What to produce - Stopping right after the line with "same 3GPP device.", please reproduce the material below exactly from its first line.

[[ Data records, beginning ]]

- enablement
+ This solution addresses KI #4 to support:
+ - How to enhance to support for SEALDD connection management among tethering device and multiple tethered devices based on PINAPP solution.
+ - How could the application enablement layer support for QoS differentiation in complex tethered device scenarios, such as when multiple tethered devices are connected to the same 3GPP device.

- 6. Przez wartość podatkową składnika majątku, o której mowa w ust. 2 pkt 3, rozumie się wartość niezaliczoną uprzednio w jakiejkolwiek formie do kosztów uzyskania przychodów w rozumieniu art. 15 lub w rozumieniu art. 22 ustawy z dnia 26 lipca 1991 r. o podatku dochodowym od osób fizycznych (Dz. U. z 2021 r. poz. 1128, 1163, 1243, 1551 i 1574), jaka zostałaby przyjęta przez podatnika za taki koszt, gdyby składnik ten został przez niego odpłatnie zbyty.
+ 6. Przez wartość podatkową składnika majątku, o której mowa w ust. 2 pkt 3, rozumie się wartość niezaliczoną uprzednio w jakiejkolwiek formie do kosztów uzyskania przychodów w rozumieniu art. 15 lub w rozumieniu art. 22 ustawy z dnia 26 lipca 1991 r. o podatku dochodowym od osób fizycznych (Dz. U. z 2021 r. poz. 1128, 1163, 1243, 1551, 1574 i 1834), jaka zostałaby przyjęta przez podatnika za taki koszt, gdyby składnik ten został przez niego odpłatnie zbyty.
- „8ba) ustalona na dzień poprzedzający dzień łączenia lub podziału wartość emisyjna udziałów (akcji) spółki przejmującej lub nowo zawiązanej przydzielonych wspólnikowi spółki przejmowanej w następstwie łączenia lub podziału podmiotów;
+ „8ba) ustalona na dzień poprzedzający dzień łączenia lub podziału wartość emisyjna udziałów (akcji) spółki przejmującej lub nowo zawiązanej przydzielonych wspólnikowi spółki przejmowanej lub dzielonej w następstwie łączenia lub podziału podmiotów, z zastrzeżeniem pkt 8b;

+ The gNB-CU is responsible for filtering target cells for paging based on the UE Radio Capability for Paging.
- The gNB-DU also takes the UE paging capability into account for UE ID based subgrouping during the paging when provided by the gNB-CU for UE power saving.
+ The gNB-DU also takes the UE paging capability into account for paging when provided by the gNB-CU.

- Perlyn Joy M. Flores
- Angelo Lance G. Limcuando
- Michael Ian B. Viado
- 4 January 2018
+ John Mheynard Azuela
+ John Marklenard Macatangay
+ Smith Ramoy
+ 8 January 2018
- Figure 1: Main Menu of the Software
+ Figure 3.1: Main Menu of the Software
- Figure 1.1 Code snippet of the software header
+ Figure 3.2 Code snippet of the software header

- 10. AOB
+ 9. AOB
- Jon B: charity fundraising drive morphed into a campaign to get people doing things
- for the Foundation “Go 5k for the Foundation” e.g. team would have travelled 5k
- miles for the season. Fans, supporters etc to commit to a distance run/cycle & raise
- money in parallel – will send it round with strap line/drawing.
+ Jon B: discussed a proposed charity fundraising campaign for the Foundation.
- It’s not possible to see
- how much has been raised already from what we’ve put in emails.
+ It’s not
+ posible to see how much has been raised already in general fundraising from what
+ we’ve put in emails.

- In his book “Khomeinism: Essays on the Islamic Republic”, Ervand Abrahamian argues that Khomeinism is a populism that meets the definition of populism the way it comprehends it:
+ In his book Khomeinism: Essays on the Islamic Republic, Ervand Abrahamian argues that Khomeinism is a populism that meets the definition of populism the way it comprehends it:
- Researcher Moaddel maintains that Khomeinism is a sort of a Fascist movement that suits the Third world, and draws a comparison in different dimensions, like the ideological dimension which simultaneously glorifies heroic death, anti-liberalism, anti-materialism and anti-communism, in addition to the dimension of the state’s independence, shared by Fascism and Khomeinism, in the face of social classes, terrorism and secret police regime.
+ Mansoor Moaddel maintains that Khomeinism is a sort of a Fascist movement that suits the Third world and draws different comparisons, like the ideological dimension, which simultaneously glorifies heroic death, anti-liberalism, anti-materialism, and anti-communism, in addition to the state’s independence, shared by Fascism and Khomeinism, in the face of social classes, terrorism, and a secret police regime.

[[ Data records, end ]]

Completed task -
- enablement
+ This solution addresses KI #4 to support:
+ - How to enhance to support for SEALDD connection management among tethering device and multiple tethered devices based on PINAPP solution.
+ - How could the application enablement layer support for QoS differentiation in complex tethered device scenarios, such as when multiple tethered devices are connected to the same 3GPP device.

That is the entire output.